2) `x-pack/plugins/security`: There are large and significant changes here to allow Spaces to be securable. To save a bit of time, you are free to ignore changes in `x-pack/plugins/security/public`: These are the UI changes for the role management screen, which were previously reviewed by both us and the design team.
3) `x-pack/test/saved_object_api_integration` and `x-pack/test/spaces_api_integration`: These are the API test suites which verify functionality for:
a) Both security and spaces enabled
b) Only security enabled
c) Only spaces enabled
What to ignore:
1) As mentioned above, you are free to ignore changes in `x-pack/plugins/security/public`
2) Changes to `kibana/src/server/*`: These changes are part of a [different PR that we're targeting against master](https://github.com/elastic/kibana/pull/23378) for easier review.
## Saved Objects Client Extensions
A bulk of the changes to the saved objects service are in the namespaces PR, but we have a couple of important changes included here.
### Priority Queue for wrappers
We have implemented a priority queue which allows plugins to specify the order in which their SOC wrapper should be applied: `kibana/src/server/saved_objects/service/lib/priority_collection.ts`. We are leveraging this to ensure that both the security SOC wrapper and the spaces SOC wrapper are applied in the correct order (more details below).
### Spaces SOC Wrapper
This wrapper is very simple, and it is only responsible for two things:
1) Prevent users from interacting with any `space` objects (use the Spaces client instead, described below)

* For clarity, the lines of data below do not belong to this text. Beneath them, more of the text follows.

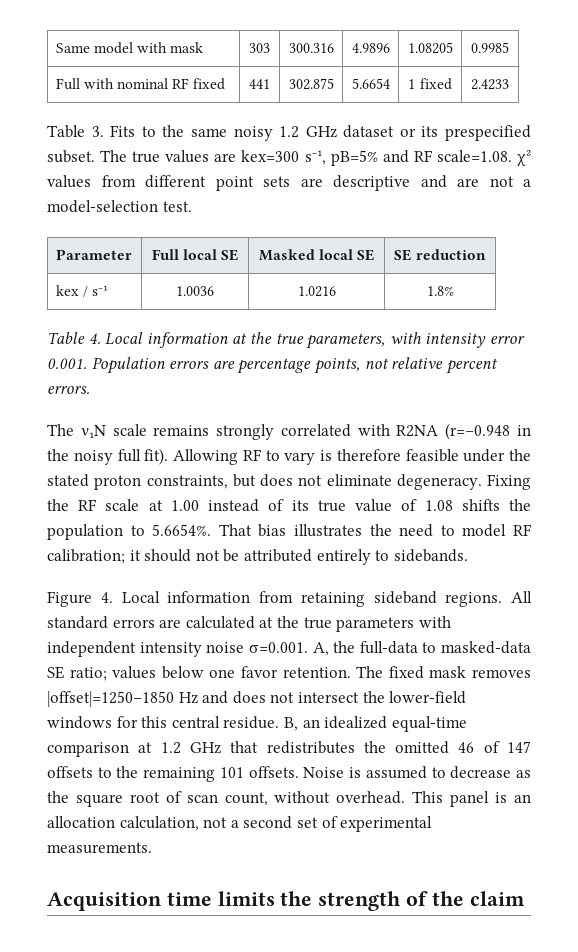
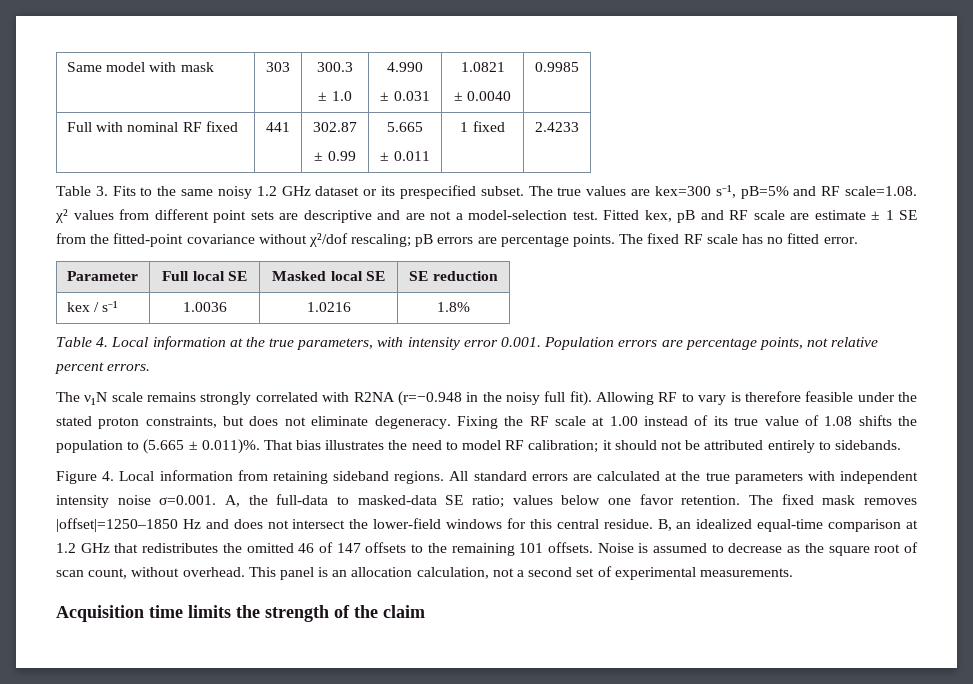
- Same model with mask | 303 | 300.316 | 4.9896 | 1.08205 | 0.9985
+ Same model with mask | 303 | 300.3
+ ± 1.0 | 4.990
+ ± 0.031 | 1.0821
+ ± 0.0040 | 0.9985
- Full with nominal RF fixed | 441 | 302.875 | 5.6654 | 1 fixed | 2.4233
+ Full with nominal RF fixed | 441 | 302.87
+ ± 0.99 | 5.665
+ ± 0.011 | 1 fixed | 2.4233
+ Fitted kex, pB and RF scale are estimate ± 1 SE from the fitted-point covariance without χ²/dof rescaling; pB errors are percentage points. The fixed RF scale has no fitted error.
- Fixing the RF scale at 1.00 instead of its true value of 1.08 shifts the population to 5.6654%. That bias illustrates the need to model RF calibration; it should not be attributed entirely to sidebands.
+ Fixing the RF scale at 1.00 instead of its true value of 1.08 shifts the population to (5.665 ± 0.011)%. That bias illustrates the need to model RF calibration; it should not be attributed entirely to sidebands.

2) Provide a `namespace` to the underlying Saved Objects Client, and ensure that no other wrappers/callers have provided a namespace. In order to accomplish this, the Spaces wrapper uses the priority queue to ensure that it is the last wrapper invoked before calling the underlying client.
### Security SOC Wrapper
This wrapper is responsible for performing authorization checks. It uses the priority queue to ensure that it is the first wrapper invoked. To say another way, if the authorization checks fail, then no other wrappers will be called, and the base client will not be called either. This wrapper authorizes users in one of two ways: RBAC or Legacy. More details on this are below.
### Examples:
`GET /s/marketing/api/saved_objects/index-pattern/foo`
**When both Security and Spaces are enabled:**
1) Saved objects API retrieves an instance of the SOC via `savedObjects.getScopedClient()`, and invokes its `get` function
2) The Security wrapper is invoked.
a) Authorization checks are performed to ensure user can access this particular saved object at this space.
3) The Spaces wrapper is invoked.
a) Spaces applies a `namespace` to be used by the underlying client
4) The underlying client/repository are invoked to retrieve the object from ES.
**When only Spaces are enabled:**
1) Saved objects API retrieves an instance of the SOC via `savedObjects.getScopedClient()`, and invokes its `get` function
2) The Spaces wrapper is invoked.
a) Spaces applies a `namespace` to be used by the underlying client
3) The underlying client/repository are invoked to retrieve the object from ES.
**When only Security is enabled:**
(assume `/s/marketing` is no longer part of the request)
1) Saved objects API retrieves an instance of the SOC via `savedObjects.getScopedClient()`, and invokes its `get` function
2) The Security wrapper is invoked.
a) Authorization checks are performed to ensure user can access this particular saved object globally.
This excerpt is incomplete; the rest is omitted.